Now τ=2 and Δ=1+4=5, so α=1 and $\omega{}=\frac{1}{2}\sqrt{4 5-4}=2. $The eigenvalues and eigenvectors of this system are thus:

$$ {\lambda{}}_{1}=1+2i, v_{1}=\left(\begin{matrix} -i \\ 1 \end{matrix}\right) , {\lambda{}}_{2}=1-2i, v_{2}=\left(\begin{matrix} i \\ 1 \end{matrix}\right) $$

So the solution of the DE is:

$$ x =c_{1}e^{t}\left(\text{ cos } 2 t+i \text{ sin } 2t\right)\left(\begin{matrix} -i \\ 1 \end{matrix}\right) +c_{2}e^{t}\left(\text{ cos } 2 t-i \text{ sin } 2t\right)\left(\begin{matrix} i \\ 1 \end{matrix}\right) $$

This all seems pretty confusing, as we want our solutions to be purely real. Let’s say our initial conditions are $x=\left(\begin{matrix} 1 \\ 1 \end{matrix}\right) $, which is equivalent to $x=1, y=1$. Let’s solve for $c_{1}, c_{2}$ by setting t=0

$$ \left(\begin{matrix} 1 \\ 1 \end{matrix}\right)=c_{1}\left(1\right)\left(\begin{matrix} -i \\ 1 \end{matrix}\right) +c_{2}\left(1\right)\left(\begin{matrix} i \\ 1 \end{matrix}\right) $$

This gives two equations:

$$ 1=-i c1+i c2, 1=c1+c2 $$

which solves to give:

$$ c_{1}=\frac{1}{2}+\frac{\mathrm{i}}{2},c_{2}=\frac{1}{2}-\frac{\mathrm{i}}{2} $$

Plugging this back in gives us:

$$ x =\left(\frac{1}{2}+\frac{\mathrm{i}}{2}\right)e^{t}\left(\text{ cos } 2 t+i \text{ sin } 2t\right)\left(\begin{matrix} -i \\ 1 \end{matrix}\right) +\left(\frac{1}{2}-\frac{\mathrm{i}}{2}\right)e^{t}\left(\text{ cos } 2 t-i \text{ sin } 2t\right)\left(\begin{matrix} i \\ 1 \end{matrix}\right) $$

which looks even worse than before, but if you work out each component of the vector you get:

$$ \\=\frac{e^{t}}{2}\left(\begin{matrix} \left(-i+1\right)\left(\text{ cos } 2 t+i \text{ sin } 2t\right)+\left(i+1\right)\left(\text{ cos } 2 t-i \text{ sin } 2t\right) \\ \left(1+i\right)\left(\text{ cos } 2 t+i \text{ sin } 2t\right)+\left(1-i\right)\left(\text{ cos } 2 t-i \text{ sin } 2t\right) \end{matrix}\right) \\=\frac{e^{t}}{2}\left(\begin{matrix} -i \text{ cos } 2t +\text{ sin } 2t+\text{ cos } 2t +i \text{ sin } 2t+i \text{ cos } 2t+ \text{ sin } 2t+\text{ cos } 2t-i \text{ sin } 2t \\ \text{ cos } 2t+i \text{ sin } 2t+i \text{ cos } 2t-\text{ sin } 2t+\text{ cos } 2t-i \text{ sin } 2t-i \text{ cos } 2t-\text{ sin } 2t \end{matrix}\right) \\=e^{t}\left(\begin{matrix} \text{ sin } 2t+\text{ cos } 2t \\ \text{ cos } 2t-\text{ sin } 2t \end{matrix}\right) $$

and Hallelujah, it’s completely real! That was messy, but you should go through it at least once in your life so you can tell your friends and family.
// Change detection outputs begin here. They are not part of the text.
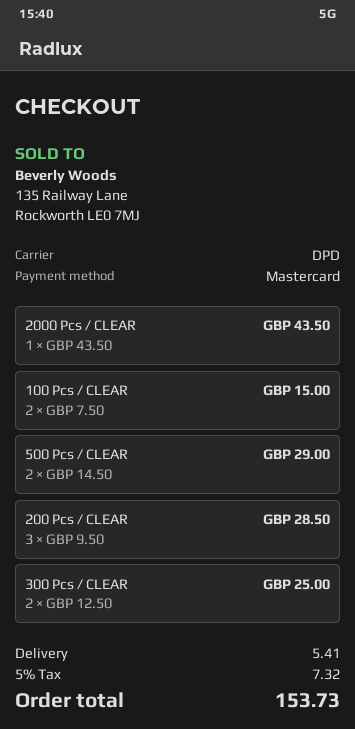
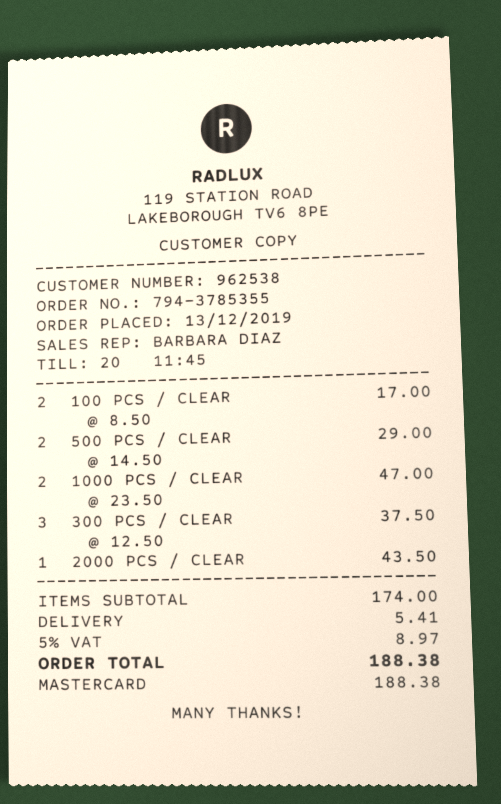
100 Pcs / CLEAR: 2 x 7.50 = 15.00 -> 2 x 8.50 = 17.00
200 Pcs / CLEAR: 3 x 9.50 = 28.50 -> none
300 Pcs / CLEAR: 2 x 12.50 = 25.00 -> 3 x 12.50 = 37.50
1000 PCS / CLEAR: none -> 2 x 23.50 = 47.00
tax: 5% = 7.32 -> 5% = 8.97
total: 153.73 -> 188.38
What on earth does this mean? Well, remember the top component of the vector is the position in $x$ and the bottom component is the position in y. We can ask what this looks like as a path in the $\left(x,y\right)$ plane and the answer is:

Should we be surprised by this? Well, the fact that we had a positive real part to our eigenvalues tell us that we are going to have an exponentially growing solution, and the fact that there was an imaginary part tells us that we will be rotating.
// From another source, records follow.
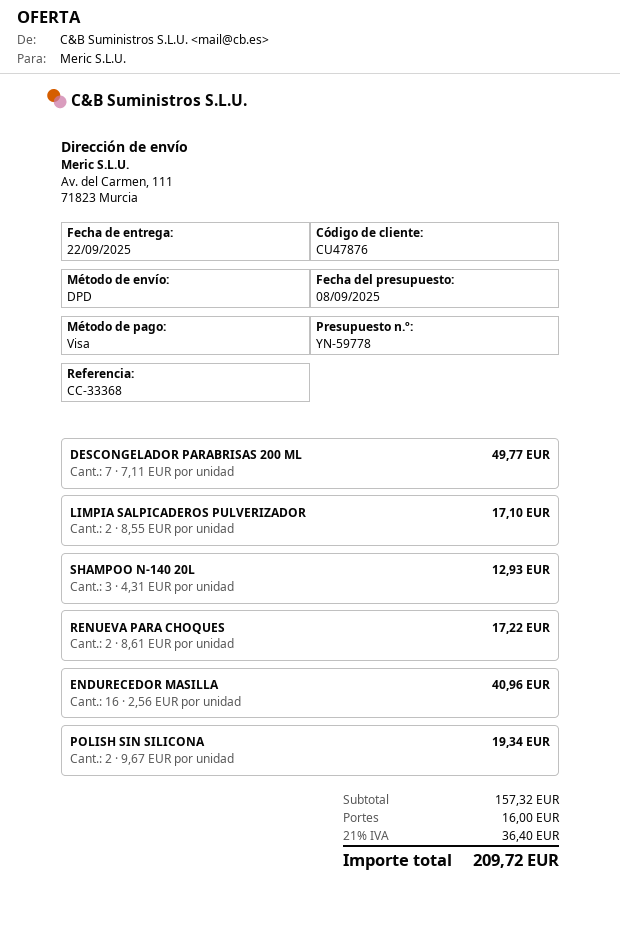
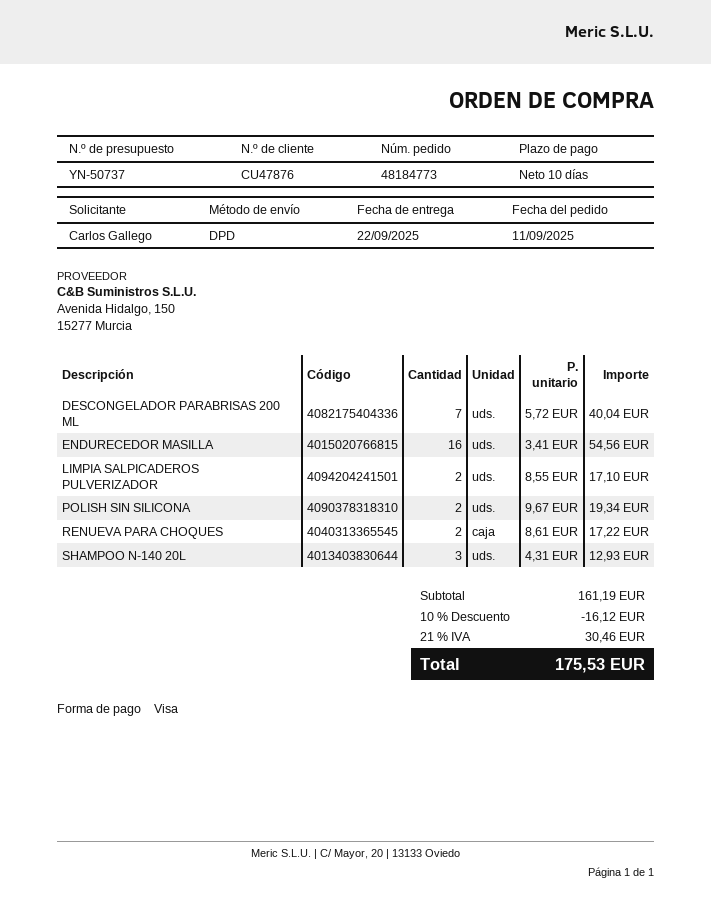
quote number: YN-59778 -> YN-50737
DESCONGELADOR PARABRISAS 200 ML: 7 x 7.11 = 49.77 -> 7 x 5.72 = 40.04
ENDURECEDOR MASILLA: 16 x 2.56 = 40.96 -> 16 x 3.41 = 54.56
subtotal: 157.32 -> 161.19
discount: none -> 10% = 16.12
shipping: 16.00 -> none
tax: 21% = 36.40 -> 21% = 30.46
total: 209.72 -> 175.53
The phase portrait for such a system is known as a spiral:

There are three possible forms of rotation: If α is positive, then we will be spiralling out from the centre. If α is negative we will be spiralling into the centre, and if $\alpha{}=0$ we will have a periodic solution. These would look like, for $\alpha{}<0$ :

With phase portrait:

and of course for $\alpha{}=0$:

Note that all of these correspond to initial conditions of $\left(x_{o},y_{o}\right)=\left(1,1\right)$. For the periodic solution, the period $T=\frac{2\pi{}}{\omega{}}$. A phase portrait for such a system is known as a centre. Here is an example where it’s periodic but the amplitude in x and y is different:

OK, so we’ve looked at complex solutions, and basically have completely classified them. You either have spiralling in, spiralling out or periodic solutions.
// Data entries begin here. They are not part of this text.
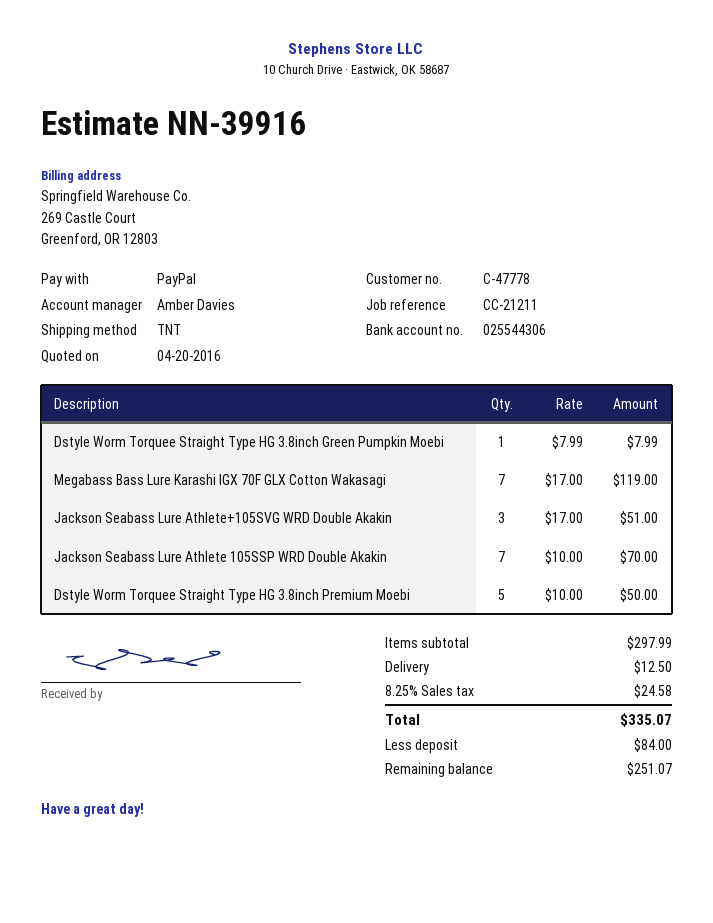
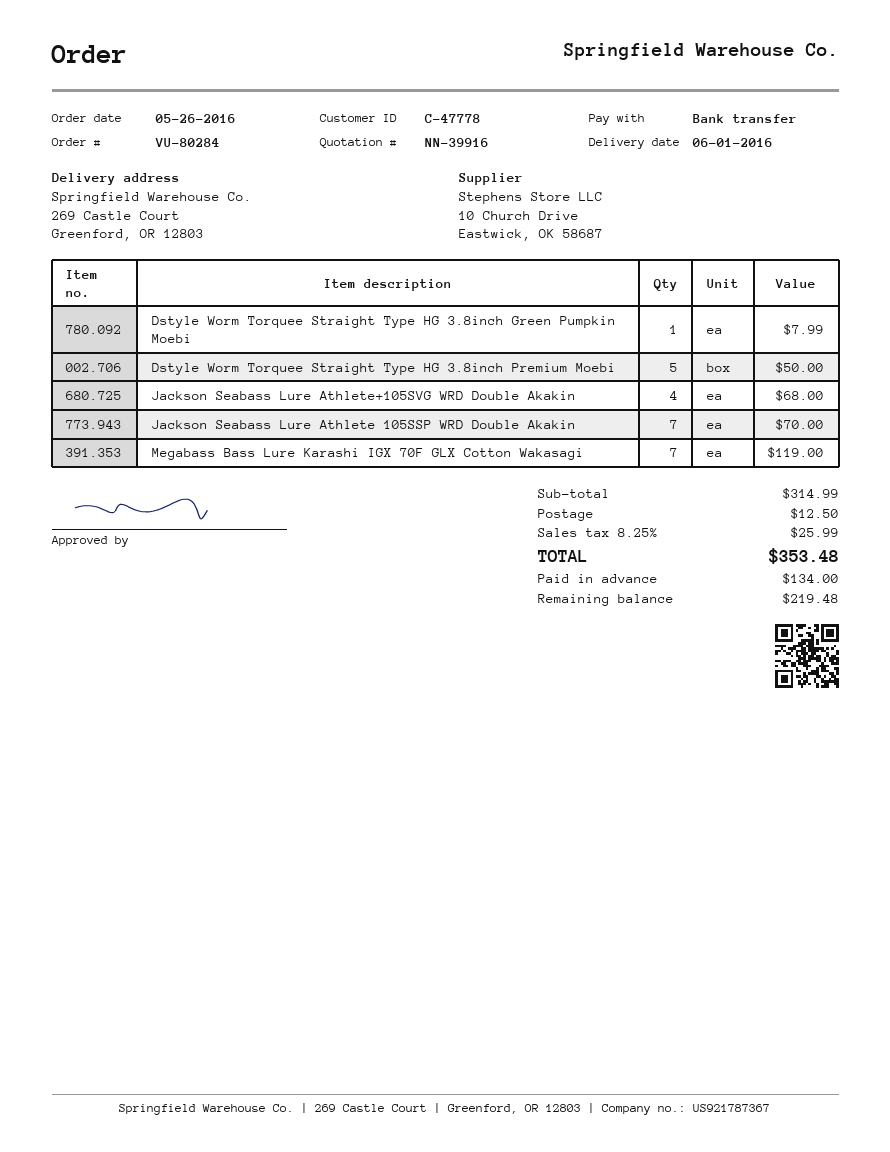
payment method: PayPal -> bank transfer
Jackson Seabass Lure Athlete+105SVG WRD Double Akakin: 3 for 51.00 -> 4 for 68.00
subtotal: 297.99 -> 314.99
tax: 8.25% = 24.58 -> 8.25% = 25.99
total: 335.07 -> 353.48
deposit: 84.00 -> 134.00
balance: 251.07 -> 219.48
For real solutions we have also looked at whether you have both eigenvalues positive, or both negative or one of each.

There is a third possibility, which itself has two subclasses. You can have both eigenvalues being the same. There are two ways that this can happen. Clearly this can never happen if you have complex eigenvalues as these come in complex conjugate pairs and will always be different. So, we are talking here about a single real eigenvalue. This will happen when ${\tau{}}^{2}=4\Delta{}$ and so the discriminant vanishes. We can write this in terms of the matrix A as:

$$ A=\left(\begin{matrix} a & b \\ c & d \end{matrix}\right) \text{ with } {\left(a+d\right)}^{2}=4\left(a d-b c\right) $$

One way that this can happen if $b=c=0$ and $a=d$. Then you can write the matrix A directly in terms of the eigenvalues:

$$ A=\left(\begin{matrix} \lambda{} & 0 \\ 0 & \lambda{} \end{matrix}\right) $$

What are the eigenvectors of this matrix? Well, this matrix is just the identity matrix up to a scaling. All vectors are eigenvectors of this matrix with eigenvalue λ. So if you start with position $x_{o}=\left(\begin{matrix} x_{o} \\ y_{o} \end{matrix}\right) $the solution is:

$$ x=\left(\begin{matrix} x_{o} \\ y_{o} \end{matrix}\right) e^{\lambda{} t} $$

which just scales everything into or out from the centre depending on whether λ is positive or negative and the phase portrait looks like:

For negative and positive λ respectively. These are known as stars.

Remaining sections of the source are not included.